INSTRUCTIONS FOR THE TASK: Check every line below, and copy those that include "size".

INPUT MATERIAL:
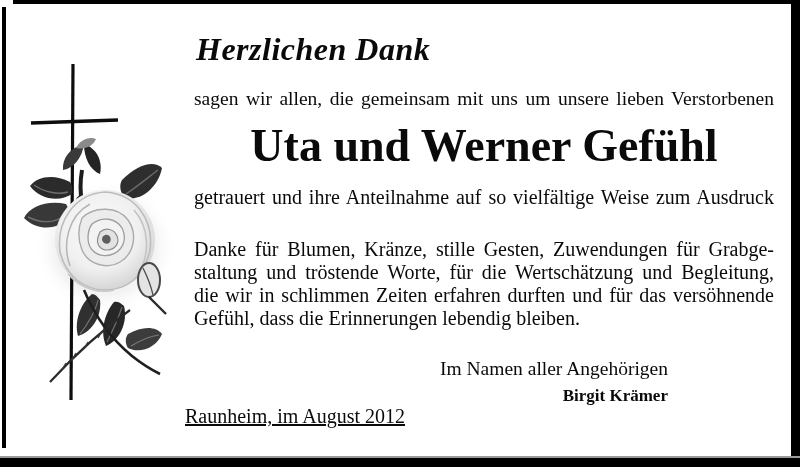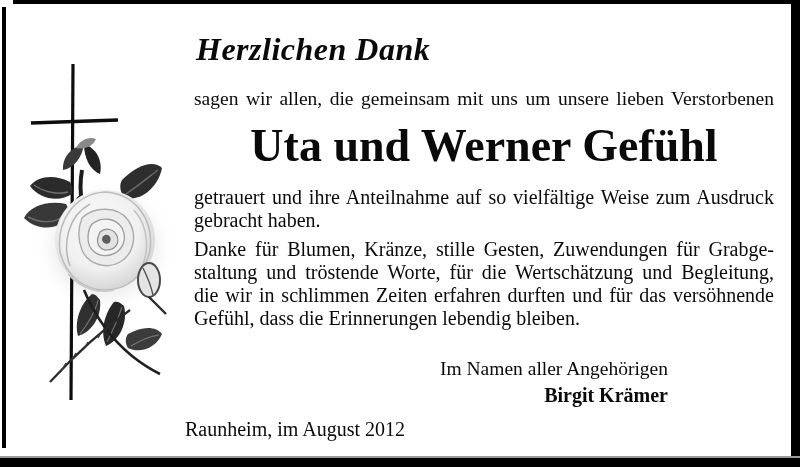--- a/index.html
+++ b/index.html
@@ -41,25 +41,25 @@
   .para{font-size:20px;line-height:23px;}
   .para1{top:186px;}
   .para2{top:238px;}
   .line-just{text-align:justify;text-align-last:justify;}
   .line-left{text-align:left;}
 
   .signature{
     position:absolute;left:440px;top:355px;
     font-size:19.5px;line-height:27px;text-align:right;
   }
-  .signature .sig-name{font-weight:bold;font-size:20px;}
+  .signature .sig-name{font-weight:bold;font-size:17px;}
 
   .place-date{
-    position:absolute;left:185px;top:418px;
-    font-size:20px;white-space:nowrap;
+    position:absolute;left:185px;top:405px;
+    font-size:20px;white-space:nowrap;text-decoration:underline;
   }
 </style>
 </head>
 <body>
 
 <div class="page">
 
   <div class="edge edge-top"></div>
   <div class="edge edge-left"></div>
   <div class="edge edge-right"></div>
@@ -129,21 +129,20 @@
   </div>
 
   <div class="col title">Herzlichen Dank</div>
 
   <div class="col intro">sagen wir allen, die gemeinsam mit uns um unsere lieben Verstorbenen</div>
 
   <div class="col names">Uta und Werner Gefühl</div>
 
   <div class="col para para1">
     <div class="line-just">getrauert und ihre Anteilnahme auf so vielfältige Weise zum Ausdruck</div>
-    <div class="line-left">gebracht haben.</div>
   </div>
 
   <div class="col para para2">
     <div class="line-just">Danke für Blumen, Kränze, stille Gesten, Zuwendungen für Grabge-</div>
     <div class="line-just">staltung und tröstende Worte, für die Wertschätzung und Begleitung,</div>
     <div class="line-just">die wir in schlimmen Zeiten erfahren durften und für das versöhnende</div>
     <div class="line-left">Gefühl, dass die Erinnerungen lebendig bleiben.</div>
   </div>
 
   <div class="signature">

PROBLEM SOLUTION:
   .para{font-size:20px;line-height:23px;}
     font-size:19.5px;line-height:27px;text-align:right;
-  .signature .sig-name{font-weight:bold;font-size:20px;}
+  .signature .sig-name{font-weight:bold;font-size:17px;}
-    font-size:20px;white-space:nowrap;
+    font-size:20px;white-space:nowrap;text-decoration:underline;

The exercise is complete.